*** Begin section ***

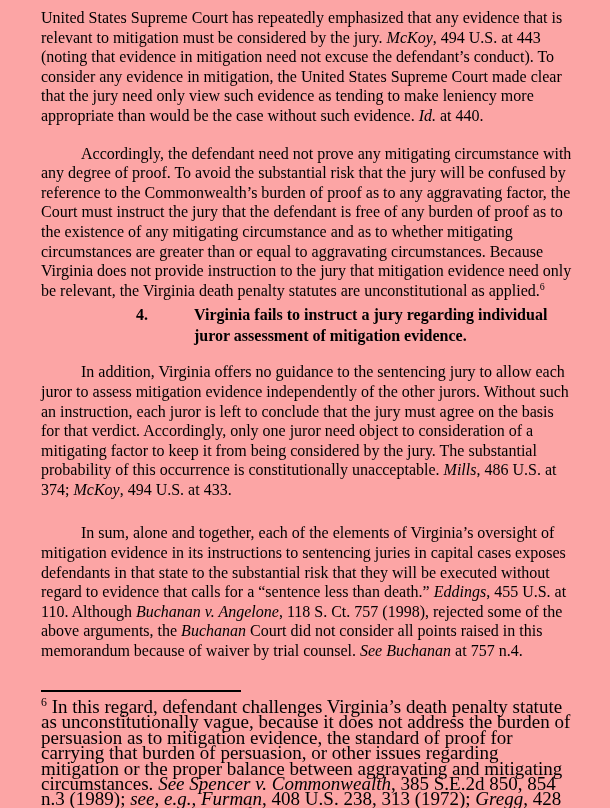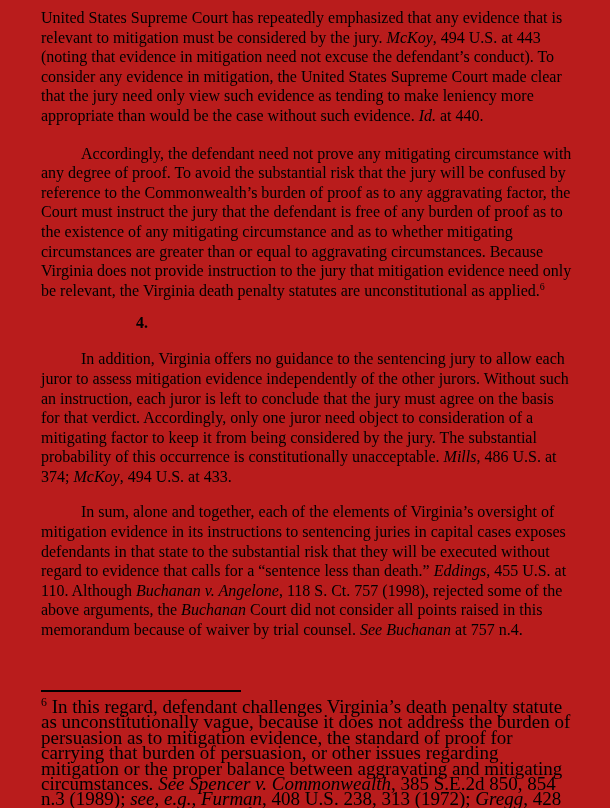--- a/index.html
+++ b/index.html
@@ -4,42 +4,42 @@
 <style>
   html, body {
     margin: 0;
     padding: 0;
     background: #ffffff;
   }
   .page {
     position: relative;
     width: 610px;
     height: 808px;
-    background: #b91c1c;
+    background: #fca5a5;
     color: #000000;
     font-family: "Liberation Serif", "DejaVu Serif", serif;
     overflow: hidden;
   }
   .content {
     position: absolute;
     left: 41px;
     top: 8px;
     width: 532px;
     font-size: 16px;
     line-height: 19.6px;
     text-align: left;
   }
   p.body-para {
     margin: 0 0 18px 0;
   }
   p.indent {
     text-indent: 40px;
   }
-  p.para-2 { margin-bottom: 12px; }
-  p.para-3 { margin-bottom: 16px; }
+  p.para-2 { margin-bottom: 4px; }
+  p.para-3 { margin-bottom: 24px; }
   .heading {
     display: flex;
     font-weight: bold;
     line-height: 21px;
     margin: 0 0 16px 95px;
   }
   .heading-num {
     flex: 0 0 58px;
     width: 58px;
   }
@@ -76,20 +76,21 @@
 
 <div class="page">
   <div class="content">
 
     <p class="body-para"><span>United States Supreme Court has repeatedly emphasized that any evidence that is relevant to mitigation must be considered by the jury. </span><span class="italic">McKoy</span><span>, 494 U.S. at 443 (noting that evidence in mitigation need not excuse the defendant’s conduct). To consider any evidence in mitigation, the United States Supreme Court made clear that the jury need only view such evidence as tending to make leniency more appropriate than would be the case without such evidence. </span><span class="italic">Id.</span><span> at 440.</span></p>
 
     <p class="body-para indent para-2"><span>Accordingly, the defendant need not prove any mitigating circumstance with any degree of proof. To avoid the substantial risk that the jury will be confused by reference to the Commonwealth’s burden of proof as to any aggravating factor, the Court must instruct the jury that the defendant is free of any burden of proof as to the existence of any mitigating circumstance and as to whether mitigating circumstances are greater than or equal to aggravating circumstances. Because Virginia does not provide instruction to the jury that mitigation evidence need only be relevant, the Virginia death penalty statutes are unconstitutional as applied.</span><sup>6</sup></p>
 
     <div class="heading">
       <span class="heading-num">4.</span>
+      <span class="heading-text">Virginia fails to instruct a jury regarding individual juror assessment of mitigation evidence.</span>
     </div>
 
     <p class="body-para indent para-3"><span>In addition, Virginia offers no guidance to the sentencing jury to allow each juror to assess mitigation evidence independently of the other jurors. Without such an instruction, each juror is left to conclude that the jury must agree on the basis for that verdict. Accordingly, only one juror need object to consideration of a mitigating factor to keep it from being considered by the jury. The substantial probability of this occurrence is constitutionally unacceptable. </span><span class="italic">Mills</span><span>, 486 U.S. at 374; </span><span class="italic">McKoy</span><span>, 494 U.S. at 433.</span></p>
 
     <p class="body-para indent"><span>In sum, alone and together, each of the elements of Virginia’s oversight of mitigation evidence in its instructions to sentencing juries in capital cases exposes defendants in that state to the substantial risk that they will be executed without regard to evidence that calls for a “sentence less than death.” </span><span class="italic">Eddings</span><span>, 455 U.S. at 110. Although </span><span class="italic">Buchanan v. Angelone</span><span>, 118 S. Ct. 757 (1998), rejected some of the above arguments, the </span><span class="italic">Buchanan</span><span> Court did not consider all points raised in this memorandum because of waiver by trial counsel. </span><span class="italic">See Buchanan</span><span> at 757 n.4.</span></p>
 
   </div>
 
   <div class="footnote">
     <div class="footnote-rule"></div>

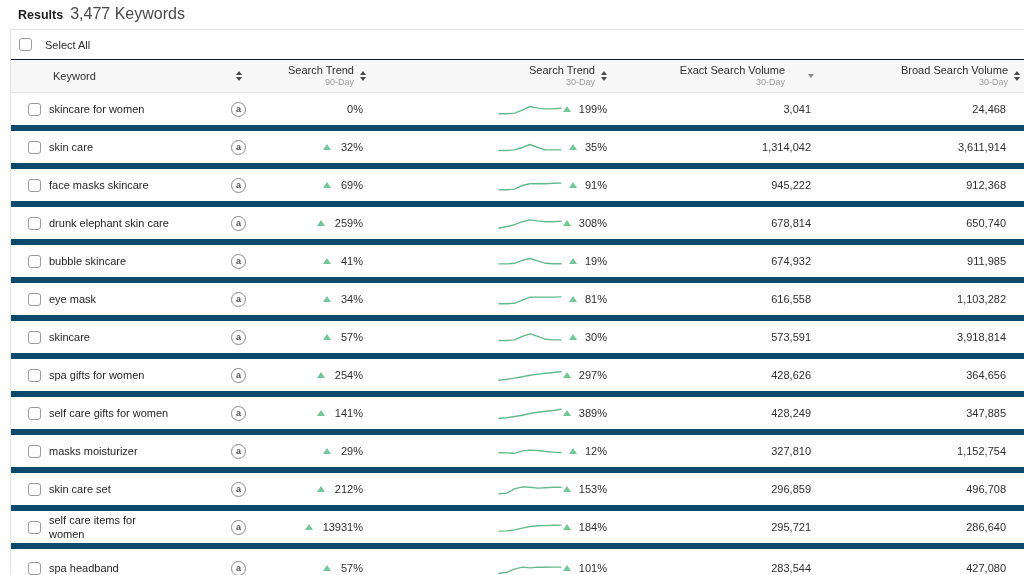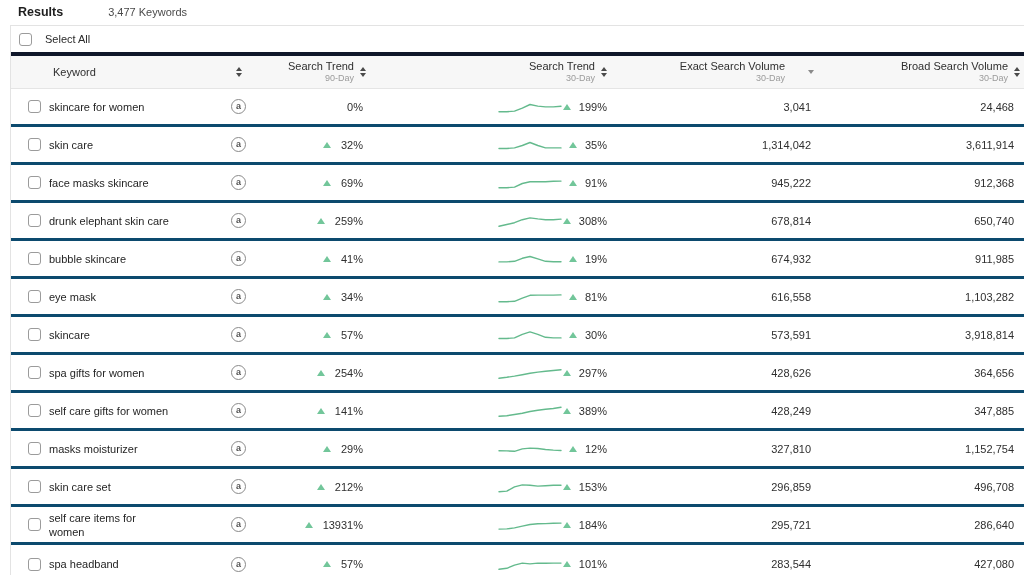--- a/index.html
+++ b/index.html
@@ -1,26 +1,26 @@
 <!DOCTYPE html>
 <html style="--up: #72c69a;"><head>
 <meta charset="utf-8">
 <style>
   * { margin:0; padding:0; box-sizing:border-box; }
   html,body { width:1024px; height:575px; background:#fff; overflow:hidden;
     font-family:"Liberation Sans", sans-serif; color:#2f2f2f; }
 
   .results-bar { display:flex; align-items:baseline; gap:7px; padding:5px 16px 6px 18px; }
   .results-title { font-size:12.5px; font-weight:bold; color:#1e1e1e; }
-  .results-count { font-size:11px; color:#4a4a4a;margin-left:38px; }
+  .results-count { font-size:16px; color:#4a4a4a; }
 
   .panel { margin-left:10px; border:1px solid #e3e3e3; border-right:none; }
 
   .select-all-row { display:flex; align-items:center; gap:13px; height:30px;
-    padding-left:8px; border-bottom:4px solid #0f172a; background:#fff; }
+    padding-left:8px; border-bottom:1px solid #0f172a; background:#fff; }
 
   .checkbox { width:13px; height:13px; border:1.5px solid #9b9b9b; border-radius:3px;
     background:#fff; display:inline-block; flex:none; cursor:pointer; }
   .select-all-label { font-size:11px; color:#2a2a2a; }
 
   .grid { display:grid;
     grid-template-columns:38px 167px 45px 105px 200px 45px 205px 1fr;
     align-items:center; }
 
   .thead { background:#f7f7f7; border-bottom:1px solid #e5e5e5; min-height:33px; }
@@ -36,21 +36,21 @@
   .h-broad { padding-right:4px; }
 
   .sort-both { display:flex; flex-direction:column; gap:2px; align-items:center; cursor:pointer; }
   .tri-s-up { width:0; height:0; border-left:3.5px solid transparent;
     border-right:3.5px solid transparent; border-bottom:4px solid #4a4a4a; }
   .tri-s-down { width:0; height:0; border-left:3.5px solid transparent;
     border-right:3.5px solid transparent; border-top:4px solid #4a4a4a; }
   .sort-single .tri-s-down { border-top-color:#8a8a8a; }
 
   .tbody { background:#fff; }
-  .row { min-height:38px; border-bottom:3px solid #0c4a6e; background:#fff; }
+  .row { min-height:38px; border-bottom:6px solid #0c4a6e; background:#fff; }
   .row:last-child { border-bottom:none; }
 
   .cell { display:flex; align-items:center; font-size:11px; }
   .c-check { justify-content:flex-start; padding-left:17px; }
   .c-keyword { padding-right:8px; }
   .kw { max-width:120px; line-height:14px; color:#252525; }
   .c-icon { justify-content:center; }
   .mk-icon { width:15px; height:15px; border:1px solid #8a8a8a; border-radius:50%;
     display:flex; align-items:center; justify-content:center; color:#555; }
   .mk-letter { font-size:9px; line-height:9px; font-weight:bold; }
@@ -60,21 +60,21 @@
     border-right:4.5px solid transparent; border-bottom:6.5px solid var(--up,#72c69a); flex:none; }
   .pct { color:#2f2f2f; }
   .c-trend90 { padding-right:3px; }
   .c-trend30 { padding-right:4px; gap:8px; }
 
   .c-spark { justify-content:flex-end; padding-right:4px; }
   .c-spark svg { display:block; }
 
   .num { justify-content:flex-end; }
   .c-exact { padding-right:5px; }
-  .c-broad { padding-right:10px; }
+  .c-broad { padding-right:18px; }
 </style>
 </head>
 <body>
 
 <div class="results-bar">
   <span class="results-title">Results</span>
   <span class="results-count">3,477 Keywords</span>
 </div>
 
 <div class="panel">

*** End section ***

Exact reproduction of the entries above is what's needed; images stay out.

--- a/index.html
+++ b/index.html
@@ -4,42 +4,42 @@
 <style>
   html, body {
     margin: 0;
     padding: 0;
     background: #ffffff;
   }
   .page {
     position: relative;
     width: 610px;
     height: 808px;
-    background: #b91c1c;
+    background: #fca5a5;
     color: #000000;
     font-family: "Liberation Serif", "DejaVu Serif", serif;
     overflow: hidden;
   }
   .content {
     position: absolute;
     left: 41px;
     top: 8px;
     width: 532px;
     font-size: 16px;
     line-height: 19.6px;
     text-align: left;
   }
   p.body-para {
     margin: 0 0 18px 0;
   }
   p.indent {
     text-indent: 40px;
   }
-  p.para-2 { margin-bottom: 12px; }
-  p.para-3 { margin-bottom: 16px; }
+  p.para-2 { margin-bottom: 4px; }
+  p.para-3 { margin-bottom: 24px; }
   .heading {
     display: flex;
     font-weight: bold;
     line-height: 21px;
     margin: 0 0 16px 95px;
   }
   .heading-num {
     flex: 0 0 58px;
     width: 58px;
   }
@@ -76,20 +76,21 @@
 
 <div class="page">
   <div class="content">
 
     <p class="body-para"><span>United States Supreme Court has repeatedly emphasized that any evidence that is relevant to mitigation must be considered by the jury. </span><span class="italic">McKoy</span><span>, 494 U.S. at 443 (noting that evidence in mitigation need not excuse the defendant’s conduct). To consider any evidence in mitigation, the United States Supreme Court made clear that the jury need only view such evidence as tending to make leniency more appropriate than would be the case without such evidence. </span><span class="italic">Id.</span><span> at 440.</span></p>
 
     <p class="body-para indent para-2"><span>Accordingly, the defendant need not prove any mitigating circumstance with any degree of proof. To avoid the substantial risk that the jury will be confused by reference to the Commonwealth’s burden of proof as to any aggravating factor, the Court must instruct the jury that the defendant is free of any burden of proof as to the existence of any mitigating circumstance and as to whether mitigating circumstances are greater than or equal to aggravating circumstances. Because Virginia does not provide instruction to the jury that mitigation evidence need only be relevant, the Virginia death penalty statutes are unconstitutional as applied.</span><sup>6</sup></p>
 
     <div class="heading">
       <span class="heading-num">4.</span>
+      <span class="heading-text">Virginia fails to instruct a jury regarding individual juror assessment of mitigation evidence.</span>
     </div>
 
     <p class="body-para indent para-3"><span>In addition, Virginia offers no guidance to the sentencing jury to allow each juror to assess mitigation evidence independently of the other jurors. Without such an instruction, each juror is left to conclude that the jury must agree on the basis for that verdict. Accordingly, only one juror need object to consideration of a mitigating factor to keep it from being considered by the jury. The substantial probability of this occurrence is constitutionally unacceptable. </span><span class="italic">Mills</span><span>, 486 U.S. at 374; </span><span class="italic">McKoy</span><span>, 494 U.S. at 433.</span></p>
 
     <p class="body-para indent"><span>In sum, alone and together, each of the elements of Virginia’s oversight of mitigation evidence in its instructions to sentencing juries in capital cases exposes defendants in that state to the substantial risk that they will be executed without regard to evidence that calls for a “sentence less than death.” </span><span class="italic">Eddings</span><span>, 455 U.S. at 110. Although </span><span class="italic">Buchanan v. Angelone</span><span>, 118 S. Ct. 757 (1998), rejected some of the above arguments, the </span><span class="italic">Buchanan</span><span> Court did not consider all points raised in this memorandum because of waiver by trial counsel. </span><span class="italic">See Buchanan</span><span> at 757 n.4.</span></p>
 
   </div>
 
   <div class="footnote">
     <div class="footnote-rule"></div>

--- a/index.html
+++ b/index.html
@@ -1,26 +1,26 @@
 <!DOCTYPE html>
 <html style="--up: #72c69a;"><head>
 <meta charset="utf-8">
 <style>
   * { margin:0; padding:0; box-sizing:border-box; }
   html,body { width:1024px; height:575px; background:#fff; overflow:hidden;
     font-family:"Liberation Sans", sans-serif; color:#2f2f2f; }
 
   .results-bar { display:flex; align-items:baseline; gap:7px; padding:5px 16px 6px 18px; }
   .results-title { font-size:12.5px; font-weight:bold; color:#1e1e1e; }
-  .results-count { font-size:11px; color:#4a4a4a;margin-left:38px; }
+  .results-count { font-size:16px; color:#4a4a4a; }
 
   .panel { margin-left:10px; border:1px solid #e3e3e3; border-right:none; }
 
   .select-all-row { display:flex; align-items:center; gap:13px; height:30px;
-    padding-left:8px; border-bottom:4px solid #0f172a; background:#fff; }
+    padding-left:8px; border-bottom:1px solid #0f172a; background:#fff; }
 
   .checkbox { width:13px; height:13px; border:1.5px solid #9b9b9b; border-radius:3px;
     background:#fff; display:inline-block; flex:none; cursor:pointer; }
   .select-all-label { font-size:11px; color:#2a2a2a; }
 
   .grid { display:grid;
     grid-template-columns:38px 167px 45px 105px 200px 45px 205px 1fr;
     align-items:center; }
 
   .thead { background:#f7f7f7; border-bottom:1px solid #e5e5e5; min-height:33px; }
@@ -36,21 +36,21 @@
   .h-broad { padding-right:4px; }
 
   .sort-both { display:flex; flex-direction:column; gap:2px; align-items:center; cursor:pointer; }
   .tri-s-up { width:0; height:0; border-left:3.5px solid transparent;
     border-right:3.5px solid transparent; border-bottom:4px solid #4a4a4a; }
   .tri-s-down { width:0; height:0; border-left:3.5px solid transparent;
     border-right:3.5px solid transparent; border-top:4px solid #4a4a4a; }
   .sort-single .tri-s-down { border-top-color:#8a8a8a; }
 
   .tbody { background:#fff; }
-  .row { min-height:38px; border-bottom:3px solid #0c4a6e; background:#fff; }
+  .row { min-height:38px; border-bottom:6px solid #0c4a6e; background:#fff; }
   .row:last-child { border-bottom:none; }
 
   .cell { display:flex; align-items:center; font-size:11px; }
   .c-check { justify-content:flex-start; padding-left:17px; }
   .c-keyword { padding-right:8px; }
   .kw { max-width:120px; line-height:14px; color:#252525; }
   .c-icon { justify-content:center; }
   .mk-icon { width:15px; height:15px; border:1px solid #8a8a8a; border-radius:50%;
     display:flex; align-items:center; justify-content:center; color:#555; }
   .mk-letter { font-size:9px; line-height:9px; font-weight:bold; }
@@ -60,21 +60,21 @@
     border-right:4.5px solid transparent; border-bottom:6.5px solid var(--up,#72c69a); flex:none; }
   .pct { color:#2f2f2f; }
   .c-trend90 { padding-right:3px; }
   .c-trend30 { padding-right:4px; gap:8px; }
 
   .c-spark { justify-content:flex-end; padding-right:4px; }
   .c-spark svg { display:block; }
 
   .num { justify-content:flex-end; }
   .c-exact { padding-right:5px; }
-  .c-broad { padding-right:10px; }
+  .c-broad { padding-right:18px; }
 </style>
 </head>
 <body>
 
 <div class="results-bar">
   <span class="results-title">Results</span>
   <span class="results-count">3,477 Keywords</span>
 </div>
 
 <div class="panel">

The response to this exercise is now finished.